ずっと「自分の」技術力を磨き、「自分の」手を動かしてつくることが楽しく、マネージャーやリーダーになることには1ミリも興味がありませんでした。

そんな価値観が変わってきたひとつのきっかけはコミュニティの運営です。

僕が運営するコミュニティは当初サロンとして立ち上げましたが、今では僕自身が直接提供する価値はほとんどなく、僕は空気のような存在です 5。僕より技術力の高いエンジニアの人たち、僕にはない経験をしたことある人たち 6、僕より教えるのが上手だったりコミュニケーションが上手だったりする人たちが多くいて、教え合ったり励まし合ったり雑談したり、またイベントが開催されたりと、僕の介在しないところで価値のやり取りが行われています。

そんな中で、「裏方として」立ち回って皆が楽しく過ごす場作りをするのも良いものだな、という新しい価値観が自分の中で芽生えるようになりました。

マネジメントもいろいろなスタイルがあるとは思いますが、裏方としてメンバーが働きやすい状況・環境を整えていく、というのもまたひとつの役割だと思います。そういう観点でみると、まったく畑違いの門外漢「だからこそ」裏方としてメンバーを支えることに徹することができそう、そして今の自分はそういう仕事を楽しめそう、と考えました。

まとめ

長くなりましたが、iOSばかり12年やってきたフリーランスエンジニアが研究開発部門のマネージャーをやることになった経緯と考えについて書かせていただきました。

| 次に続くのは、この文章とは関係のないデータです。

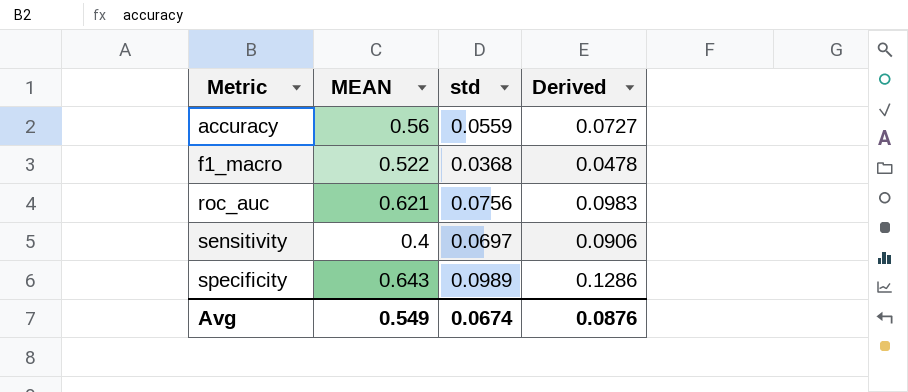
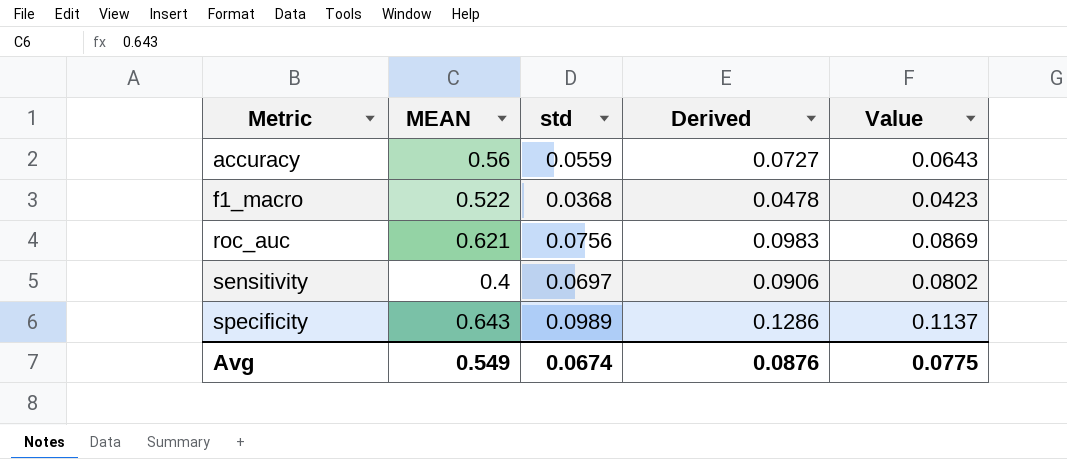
column Value | formula: none -> [std] * 1.15

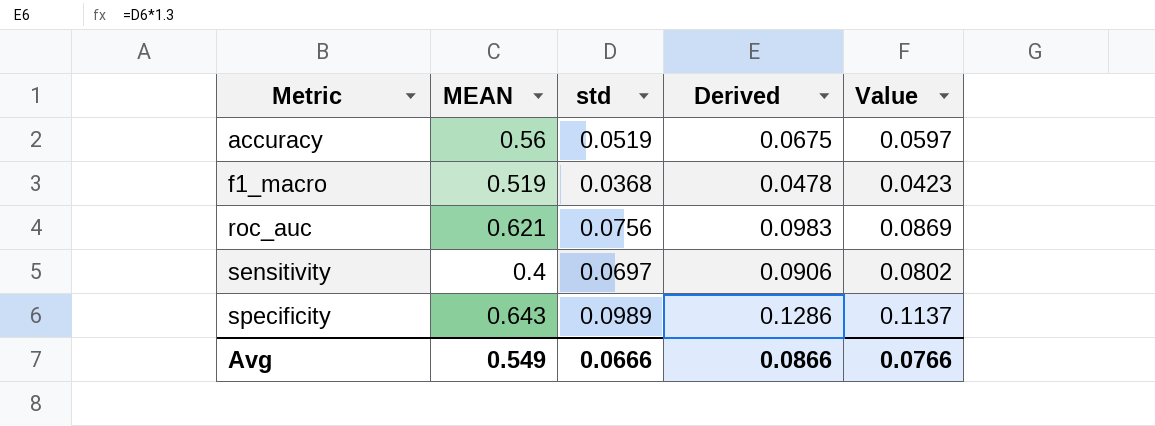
accuracy | std: 0.0559 -> 0.0519
accuracy | Derived: 0.0727 -> 0.0675
accuracy | Value: 0.0643 -> 0.0597
f1_macro | MEAN: 0.522 -> 0.519
Avg | std: 0.0674 -> 0.0666
Avg | Derived: 0.0876 -> 0.0866
Avg | Value: 0.0775 -> 0.0766

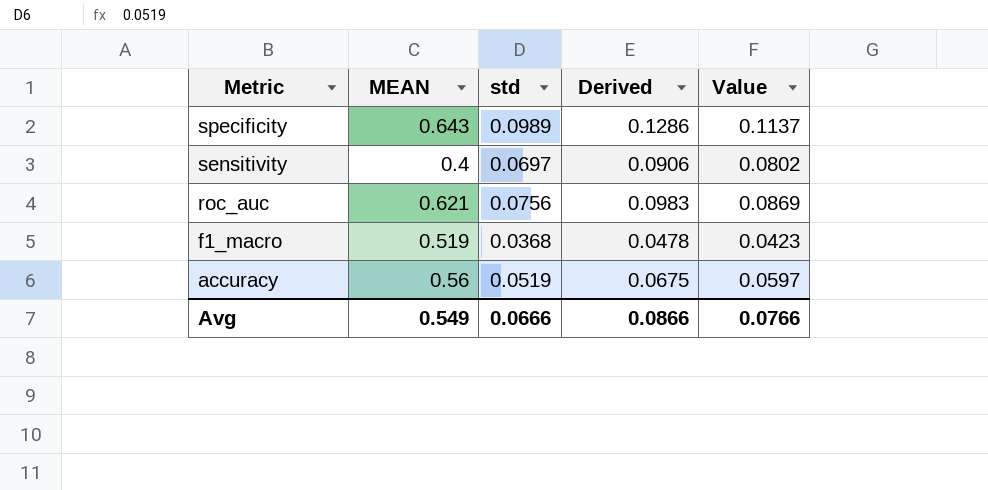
row order: Metric ascending -> Metric descending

入ったらどんなことをやるのか、どういう貢献ができそうなのか、というのはまた「後編」として別記事に書くか、追記したいと思います。

入社まで残り数日となった今、心境としては不安が5%、楽しみ95%という感じです。こういうチャンスをいただけたことに感謝し、楽しみつつがんばりたいと思います。


  1. リモートワークよりも「オフィスにいってお客さんの横で一緒に仕事をする」ことを好んでいましたが、育児の都合ですべての案件をリモートにせざるを得ませんでした。(その後コロナが来てみんなリモートになりましたが)

  2. 最初に声をかけてくれた塩見さんは、長らくEightの事業部長をされていて、フリーランスエンジニアとして何度かお仕事をさせていただいたことがありました。何かを気に入っていただけたようで、今回だけでなく、これまでも折に触れて声をかけていただいてました。

  3. もちろん僕のことをめちゃくちゃ知りたいというわけではなく、そのプロセスの中でどんな考え方をするのかを見る質問だったようです。

  4. これはもう子供が生まれるよりもずっと前から。とにかく何をやるにも時間がボトルネックとなっていた。 https://note.com/shu223/n/n46a4c4d49fc5

  5. サロンがコミュニティに変化していった経緯はこちらのYouTube にて詳しく話しています。

  6. たとえば土地を買って家を建てる経験があったり、起業・会社経営の経験だったり、車に詳しかったり、税務に詳しかったり、現役薬剤師さんだったり、自家発電して電力会社に電気を売っていたり、多くの有名なアニメで作画をしていたりと、基本的にみんなエンジニアではあるのですが本当にいろんなバックグラウンドの人がいます。